My first vet also prepared a list of possible diagnoses including back injury. Then we consulted another vet specializing in neurology. He did EMG and different reflex tests. We decided not to go through Myelogram though. Both vets agreed that it is DM yet could not suggest any solutions... they have never heard of Dr Clemmons.

I totally agree with Nancy that you need to rule out possible disk injuries before applying our method.

BTW, we also tried electro-acupuncture, but it was not very effective. That's why I didn't mention it.
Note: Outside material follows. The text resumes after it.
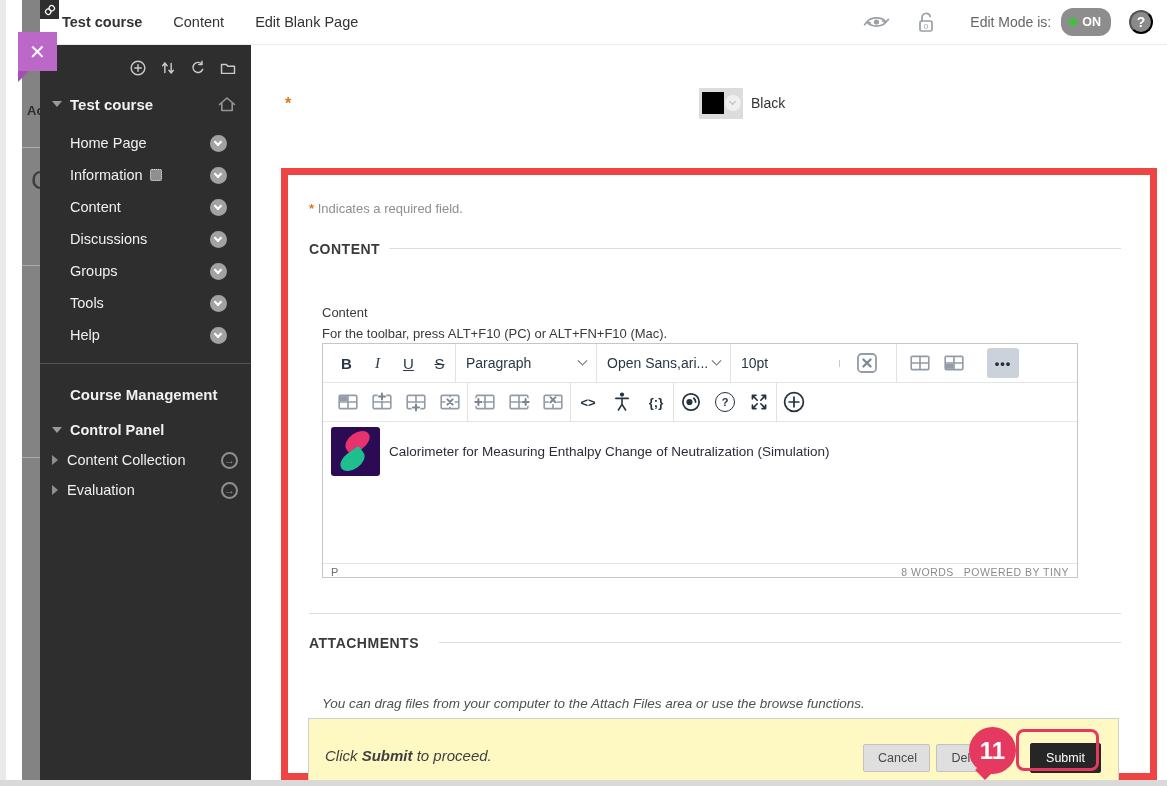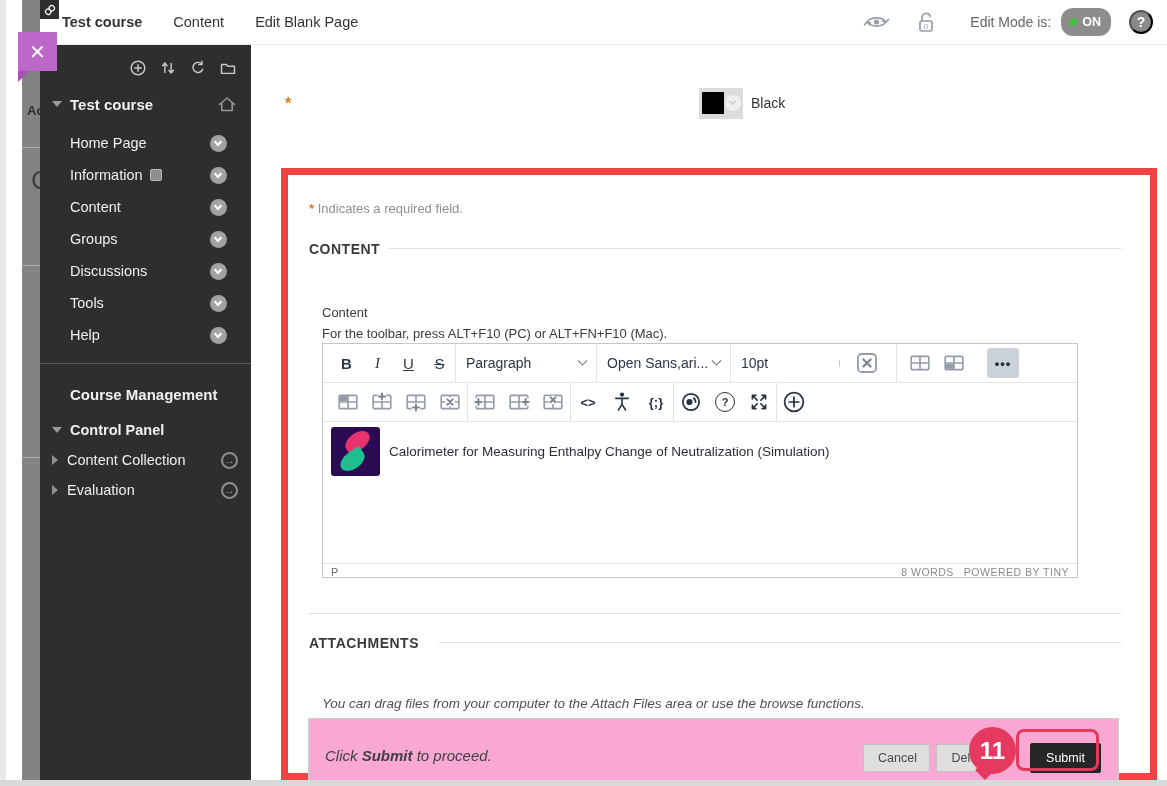"Groups" div.nav-item { order: before "Discussions" -> after "Discussions" }
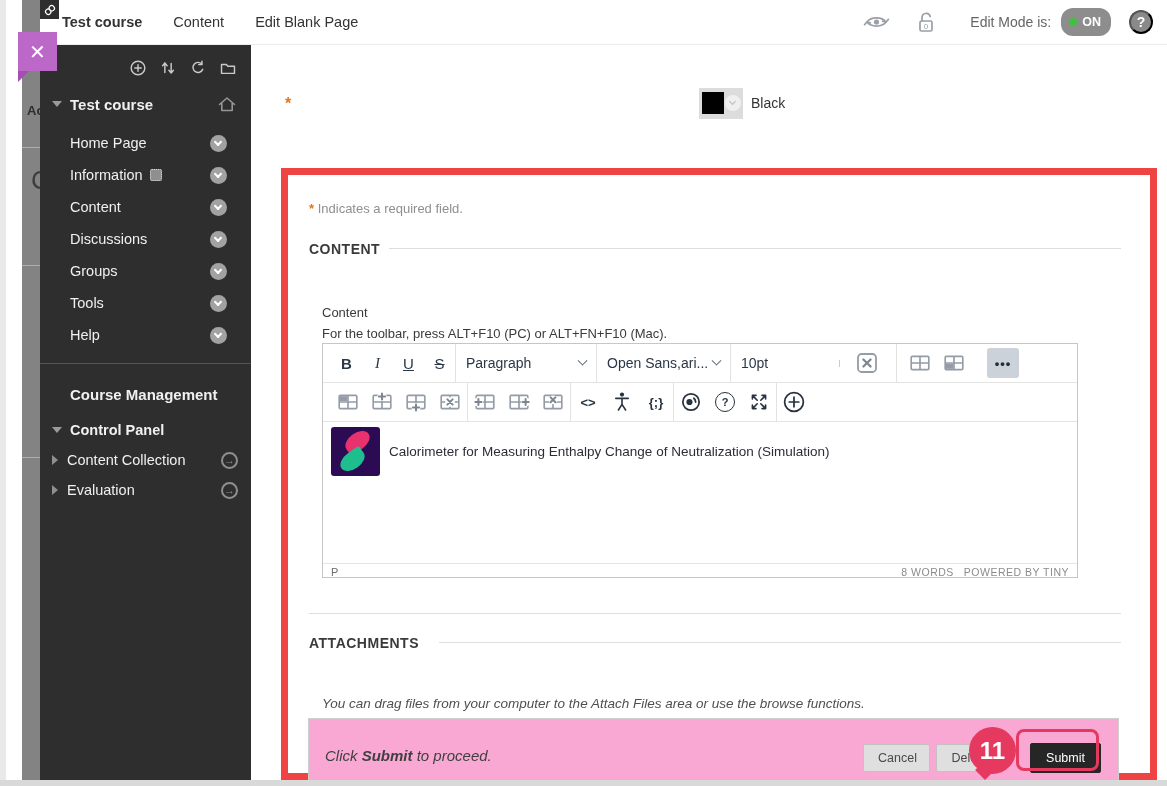"Click Submit to proceed." .footer-bar { background: #f9a8d4 -> #fef9c3 }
Regarding Tick disease. We live in Australia and the possible tick paralysis (I holocyclus) was ruled out immediately, since its symptoms are completely different here. It is extremely acute with respiratory failures. If not treated immediately, it usually leads to death in a few days.


----------



## carmspack (Feb 2, 2011)

If I could add this to the discussion -
exercise, especially access to water and swimming , (therapeutic pool with current) are important to keep the nerve impulses firing and stimulated , muscles and nervous systems.
Nutrition to help control inflammation . Good , clean, bioavailable protein that is easy to digest . Very important are Omega 3 . Vitamin E, Vitamin A , carotenoids, whole food Vitamin C , glutathione, SOD, Co-Enzyme Q 10, SAMe , NAC, tuarine, MSM, and
Lecithin ---- fatty substances and phosopholipids important building block for myelin sheath and nerves in the spinal chord. 
I have a friend who has MS , working in a study undertaken by U of T , and he has been able control the progression , and on study has shown a rebuild of his myelin sheath material. With aggressive changes to his diet he looks a handsome 10 years younger than his age . He has been to the Gabriel Cousens and the Hippocrates centres . 
We exchange information often . Many things in his treatment are recommended for DM in dogs.
Burdock root , rosehips, yucca root have a similar effect as do prednisone , metcam, without negative side effects. Bromelain, matcha green tea, turmeric (Bell Labs has Curcumin 2000x) , ginger, pumpkin seed, alfalfa .

Carmen
Carmspack Working German Shepherd Dogs


----------



## timotb (Apr 20, 2015)

Anyone see the Movie "Lorezo's Oil" ? 1992 A very closely related disease this is to what the boy had in the movie. Parent's fought hard to find a solution against the doctors wishes. Sounds a lot like Andyg's story.


----------



## Sabis mom (Mar 20, 2014)

I am very sorry for your loss. It sounds like you did everything you could.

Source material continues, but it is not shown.